The court ordered a new trial, but in 1951 McCall shot and killed Shepherd and seriously wounded Irvin as they were being transported for a pretrial hearing. McCall claimed they were trying to escape.
At the second trial, Irvin was again convicted, and he was sentenced to death. His sentence was commuted to life in prison, and he was paroled in 1968. He died the following year. Greenlee also was convicted, and he was paroled in 1962. He died in 2012.
That’s where things stood until many years later.
“The reason that the State Attorney’s Office got involved was back in 2018, the Florida Department Law Enforcement was asked to look at this case by Attorney General Pam Bondi right before she left office,” Gladson said.
The FDLE turned the case over to Gladson’s office in 2021. Just before Gladson was about to issue a final report closing the case for lack of new evidence, an investigator located a trove of overlooked documents in a vault in Lake County.
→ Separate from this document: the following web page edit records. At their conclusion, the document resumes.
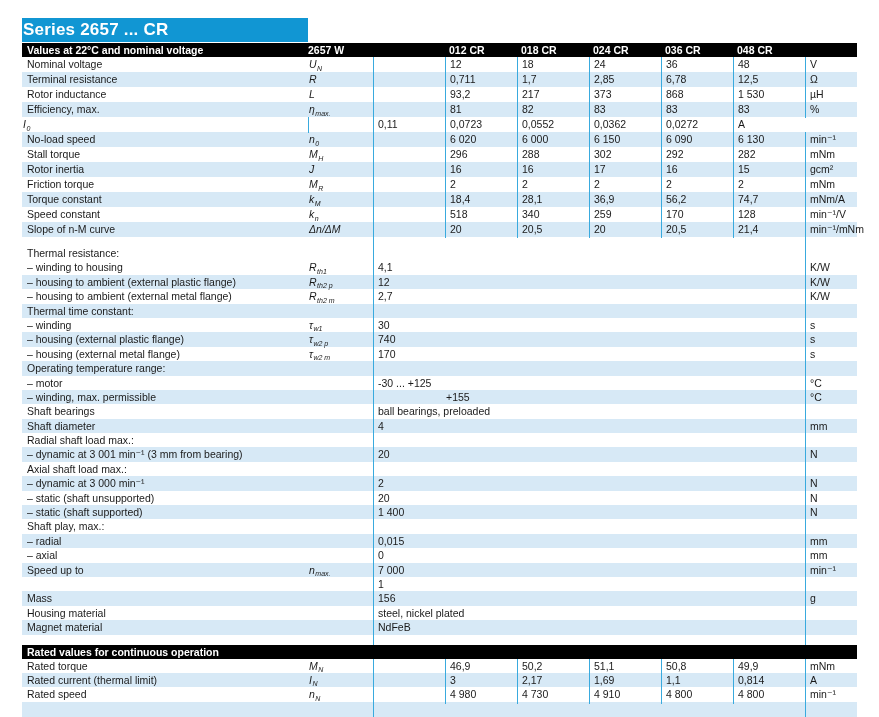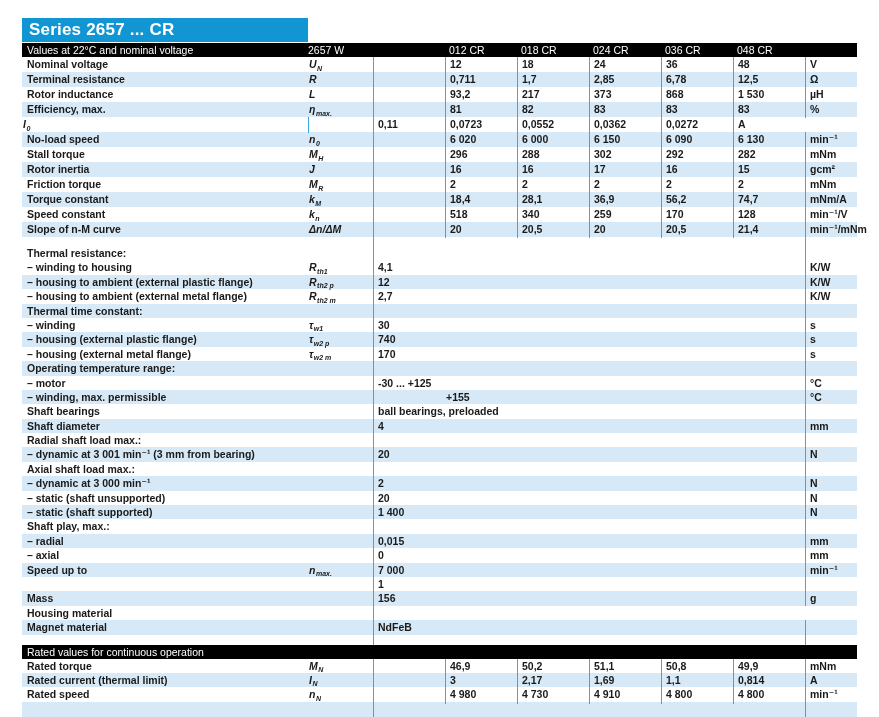--- a/index.html
+++ b/index.html
@@ -12,7 +12,7 @@
   .page{position:relative;width:879px;height:717px;overflow:hidden;background:#fff}
   .titlebar{position:absolute;left:22px;top:18px;width:286px;height:24px;
     background:var(--brand);color:#fff;font-size:17px;font-weight:bold;
-    line-height:24px;padding-left:7px;letter-spacing:.2px;white-space:nowrap}
+    line-height:24px;padding-left:1px;letter-spacing:.2px;white-space:nowrap}
   .table{position:absolute;left:22px;top:43px;width:835px}
   .grid{display:grid;grid-template-columns:286px 65px 72px 72px 72px 72px 72px 72px 52px}
   .bar{height:14px;background:var(--bar);color:#fff;font-size:10.5px;

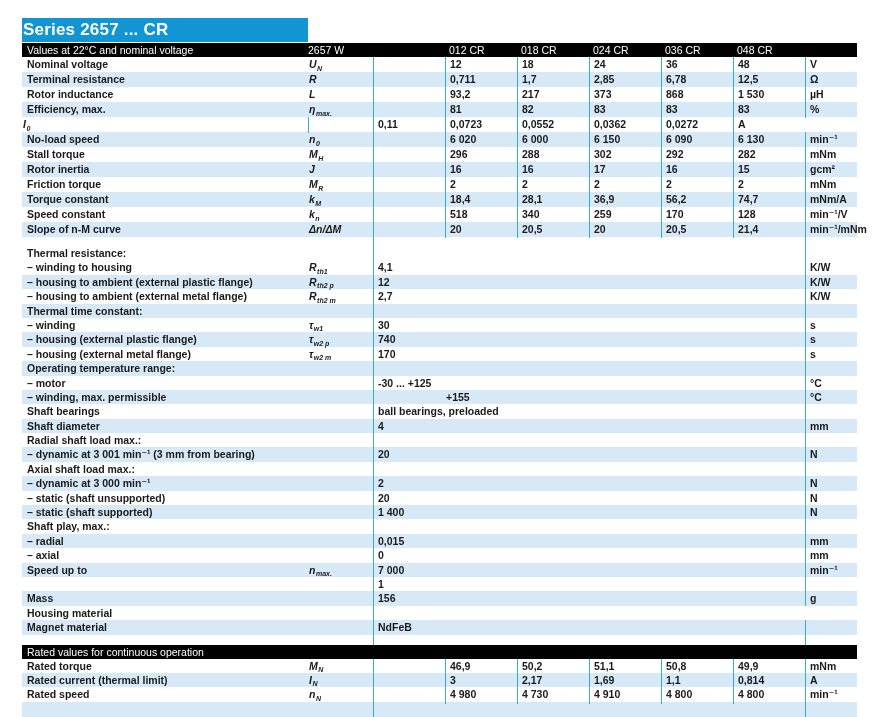--- a/index.html
+++ b/index.html
@@ -16,7 +16,7 @@
   .table{position:absolute;left:22px;top:43px;width:835px}
   .grid{display:grid;grid-template-columns:286px 65px 72px 72px 72px 72px 72px 72px 52px}
   .bar{height:14px;background:var(--bar);color:#fff;font-size:10.5px;
-    font-weight:normal;line-height:14px}
+    font-weight:bold;line-height:14px}
   .bar2{padding-left:5px;white-space:nowrap}
   .row{height:15px;font-size:10.5px;font-weight:bold;line-height:15px;color:var(--ink)}
   .rowc{height:14.4px;line-height:14.4px}

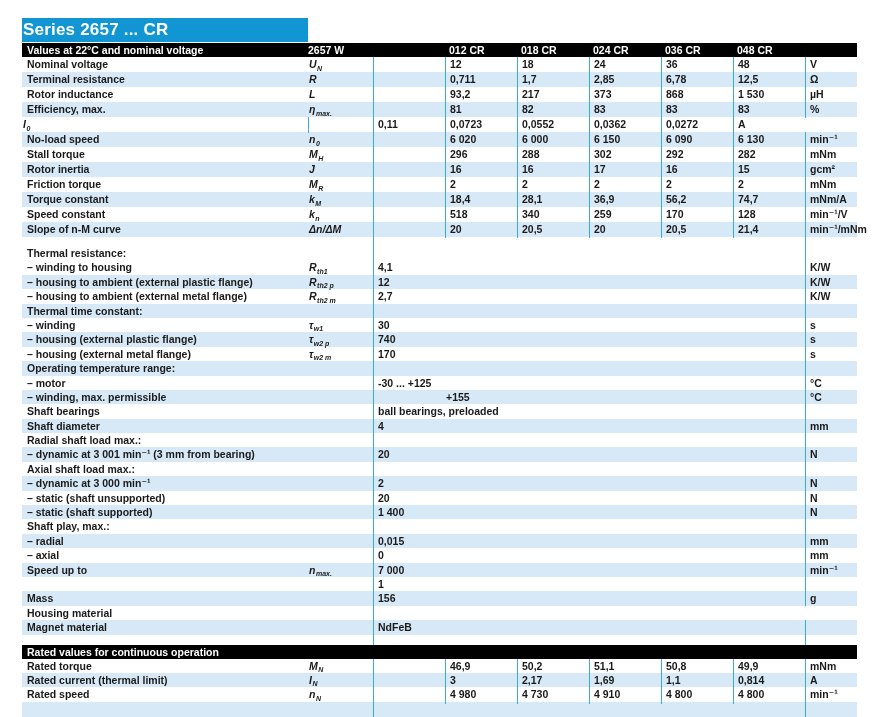--- a/index.html
+++ b/index.html
@@ -18,7 +18,7 @@
   .bar{height:14px;background:var(--bar);color:#fff;font-size:10.5px;
     font-weight:bold;line-height:14px}
   .bar2{padding-left:5px;white-space:nowrap}
-  .row{height:15px;font-size:10.5px;font-weight:bold;line-height:15px;color:var(--ink)}
+  .row{height:15px;font-size:10.5px;font-weight:normal;line-height:15px;color:var(--ink)}
   .rowc{height:14.4px;line-height:14.4px}
   .rated{height:14.4px;line-height:14.4px}
   .shade{background:var(--rowblue)}

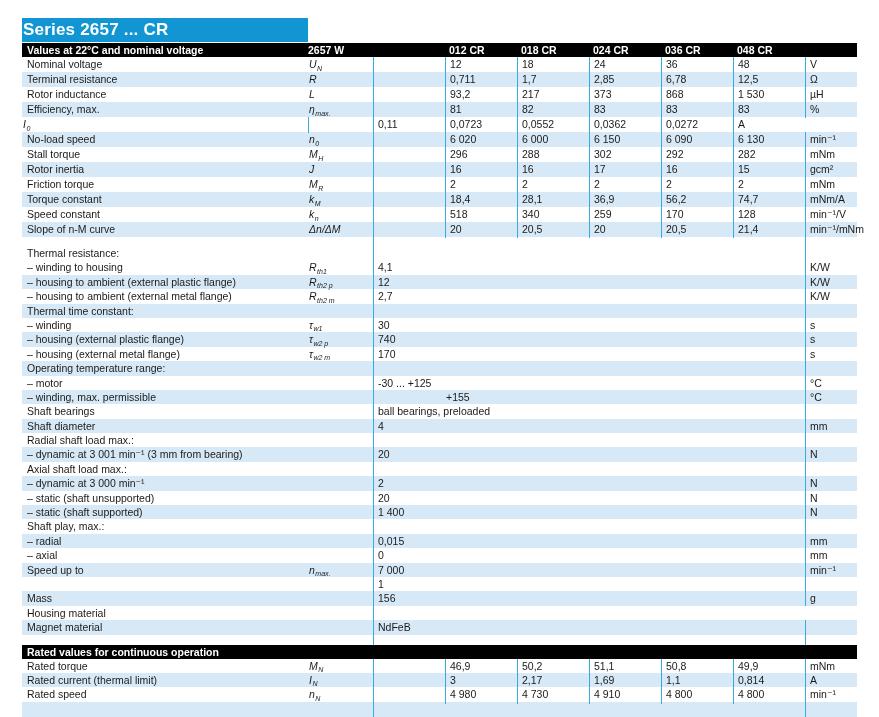--- a/index.html
+++ b/index.html
@@ -351,6 +351,7 @@
         <div class="grid row rowc">
           <div class="cell label">Housing material</div>
           <div class="cell sym"></div>
+          <div class="cell val lb span6">steel, nickel plated</div>
           <div class="cell unit lb"></div>
         </div>
         <div class="grid row rowc shade">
Gladson explained that there were two trials: one in Tavares and one in Ocala, due to change of venue requests. “That’s relevant because it explains, I think, why some of the evidence was not where people were looking for the evidence for so many years,” he said.
The new evidence was compelling, he noted.
“When I look at this evidence today, it just does not support these allegations at all, not in the slightest bit,” Gladson said.
There was an account of two of the Groveland Four men being together that night. It was thought that Irvin and Shepherd knew only each other and that Greenlee and Thomas only knew one another. Newson shared with the audience that his uncle, Ernest Thomas, actually did know Shepherd.
Irvin and Shepherd had been arrested at Shepherd’s house after deputies found a car parked outside that matched the description provided by the young woman.
In the second part of the series, Gladson disclosed some of the evidence that was uncovered and used to determine that these four men were not guilty. The evidence included Irvin’s pants as well as shoes from one of the men, and a footprint sample from the scene of the crime.
Gladson and an investigator spoke with the grandson of Jesse Hunter, the prosecutor of the second trial. The grandson, Broward Hunter, disclosed that the judge and his grandfather both knew there was no case of rape from when the second trial was commencing.
Gladson said documents from Hunter’s desk revealed that this case had ties to an investigation into an illegal bolita gambling operation. Newson said Thomas was involved with bolita.
Based on new evidence uncovered in Lake County as well as other research, in October 2021, Gladson filed a “Motion to Dismiss Indictments of Ernest Thomas and Samuel Shepherd, Motion to Set Aside Judgment and Sentence of Charles Greenlee and Walter Irvin, and Motion to Correct Record with Newly Discovered Evidence.”
“These officials, disguised as keepers of the peace and masquerading as ministers of justice, disregarded their oaths, and set in motion a series of events that forever destroyed these men, their families, and a community,” the motion states. “I have not witnessed a more complete breakdown of the criminal justice system, nor do I ever expect I will again.”
Gladson requested the court dismiss the indictments against them, and Circuit Court Judge Heidi Davis granted the motion in Lake County in November 2021.
With the research that he conducted, Newson said he believes the criminalization of the Groveland Four was a racially motivated act orchestrated by McCall.
—Information from The Florida Bar News was used in this report.